Abstract:The rapid growth of scholarly submissions has overwhelmed traditional peer review systems, driving the need for intelligent automation to preserve scientific rigor. While large language models (LLMs) show promise in automating manuscript critiques, their ability to synthesize high-stakes meta-reviews, which require conflict-aware reasoning and consensus derivation, remains underdeveloped.

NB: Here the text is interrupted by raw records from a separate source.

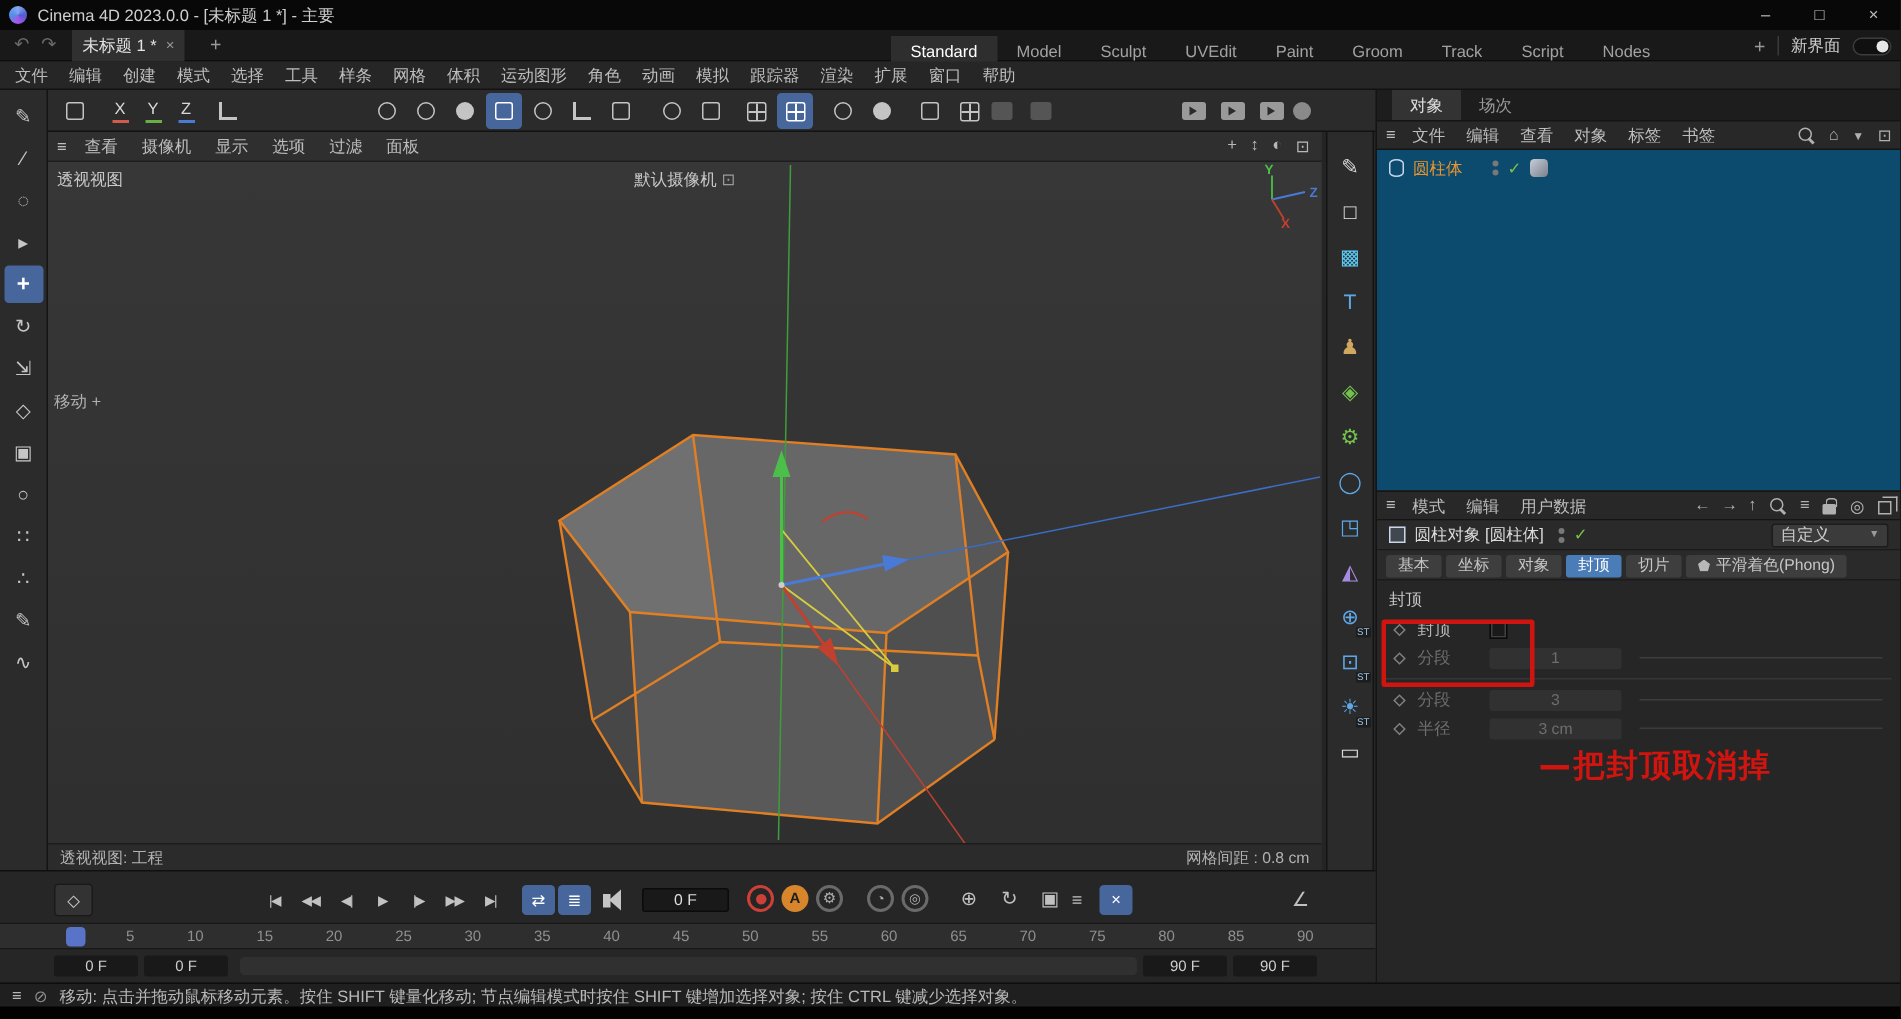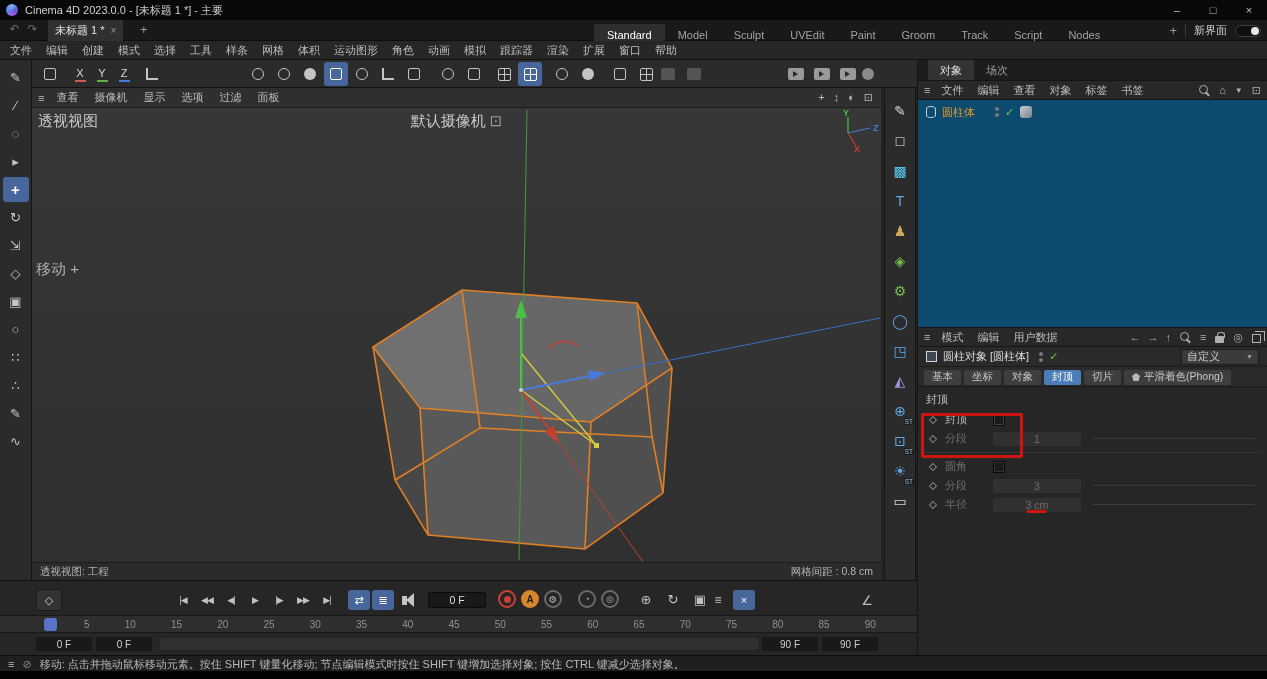--- a/index.html
+++ b/index.html
@@ -59,7 +59,7 @@
 .canvas{position:absolute;left:0;top:20px;width:100%;height:454px;background:linear-gradient(#373737,#2f2f2f);overflow:hidden}
 .canvas svg{position:absolute;left:0;top:0}
 .vpinfo{position:absolute;left:0;bottom:0;width:100%;height:18px;background:#2b2b2b;border-top:1px solid #1d1d1d;display:flex;align-items:center;justify-content:space-between;padding:0 8px;color:#b2b2b2;font-size:10.5px}
-.ovl{position:absolute;color:#c8c8c8;font-size:15px;white-space:nowrap}
+.ovl{position:absolute;color:#c8c8c8;font-size:11px;white-space:nowrap}
 .axlab{position:absolute;font-size:9px;font-weight:bold}
 
 

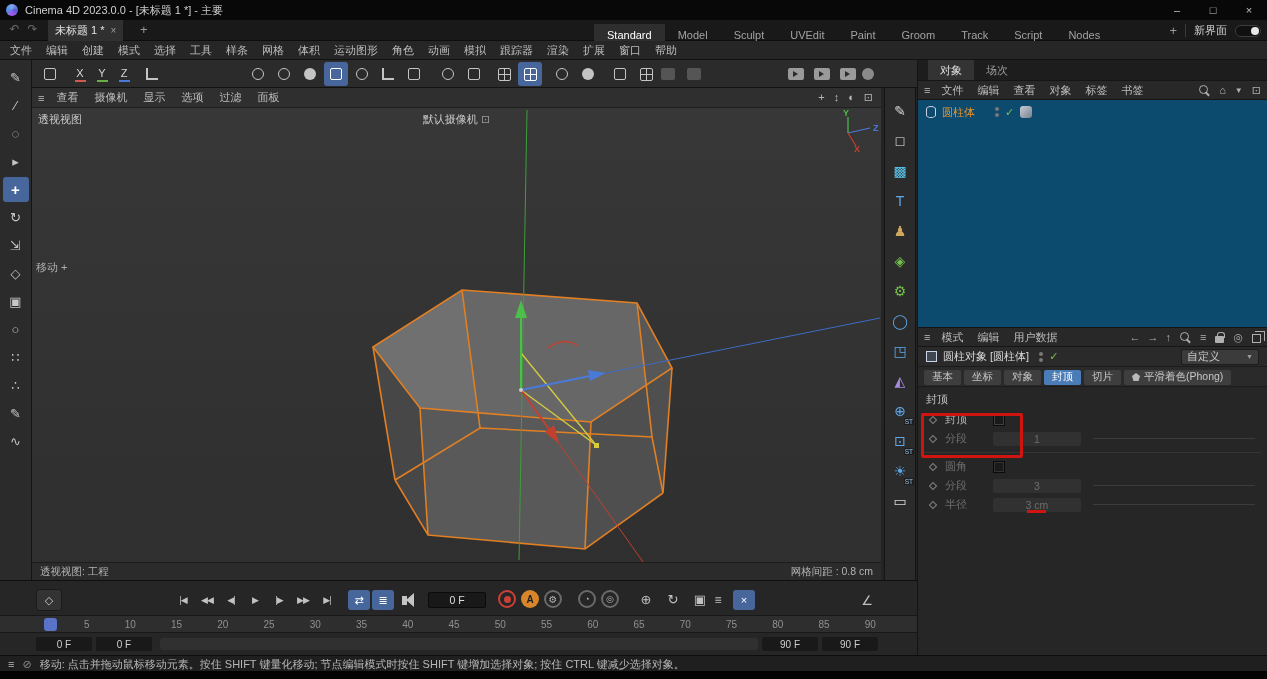--- a/index.html
+++ b/index.html
@@ -603,11 +603,6 @@
       <div class="pdivider"></div>
       <div class="prow dim">
         <span class="i-diam"></span>
-        <span class="plab">圆角</span>
-        <span class="cbx"></span>
-      </div>
-      <div class="prow dim">
-        <span class="i-diam"></span>
         <span class="plab">分段</span>
         <span class="vfield">3</span>
         <span class="track"></span>

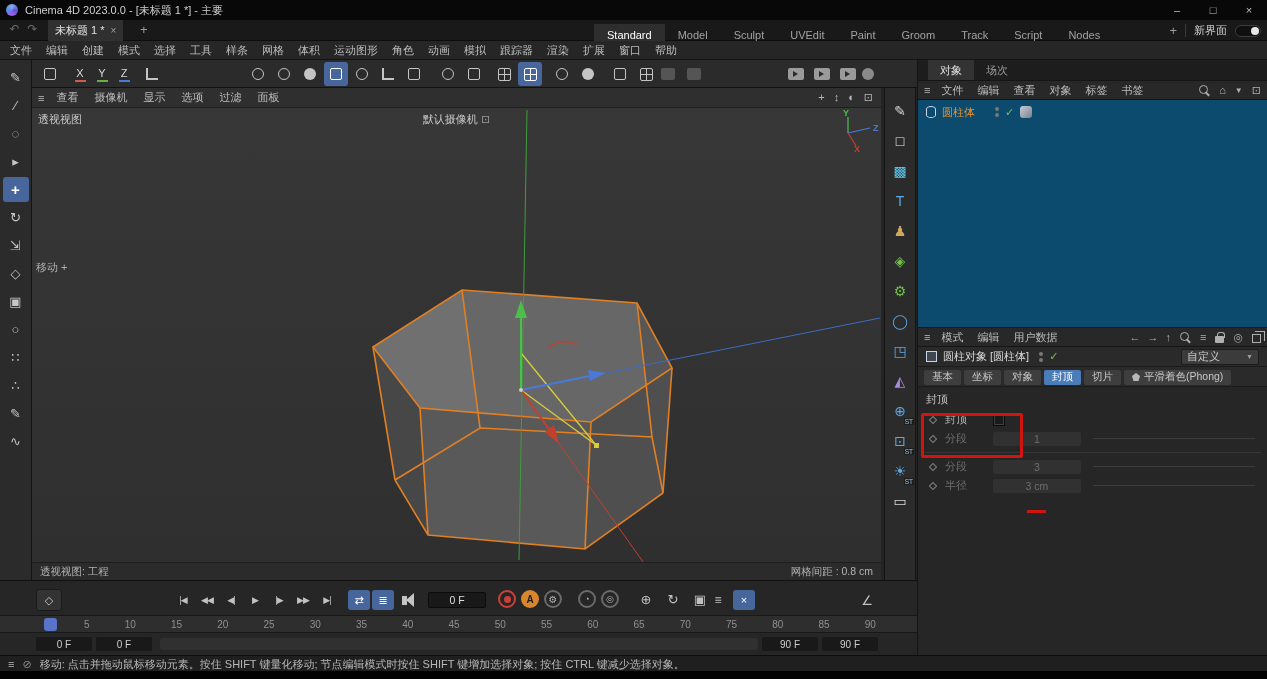--- a/index.html
+++ b/index.html
@@ -618,6 +618,7 @@
 
   <div class="redbox" style="color: rgb(208, 21, 16);"></div>
   <div class="annline" style="color: rgb(208, 21, 16);"></div>
+  <div class="anntext" style="color: rgb(208, 21, 16);">把封顶取消掉</div>
 
   <div class="timeline">
     <span class="kdbtn">◇</span>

Existing methods fail to effectively handle conflicting viewpoints within differing opinions, and often introduce additional cognitive biases, such as anchoring effects and conformity bias.To overcome these limitations, we propose the Cognitive Alignment Framework (CAF), a dual-process architecture that transforms LLMs into adaptive scientific arbitrators. By operationalizing Kahneman's dual-process theory, CAF introduces a three-step cognitive pipeline: review initialization, incremental integration, and cognitive alignment.Empirical validation shows that CAF outperforms existing LLM-based methods, with sentiment consistency gains reaching up to 19.47\% and content consistency improving by as much as 12.95\%.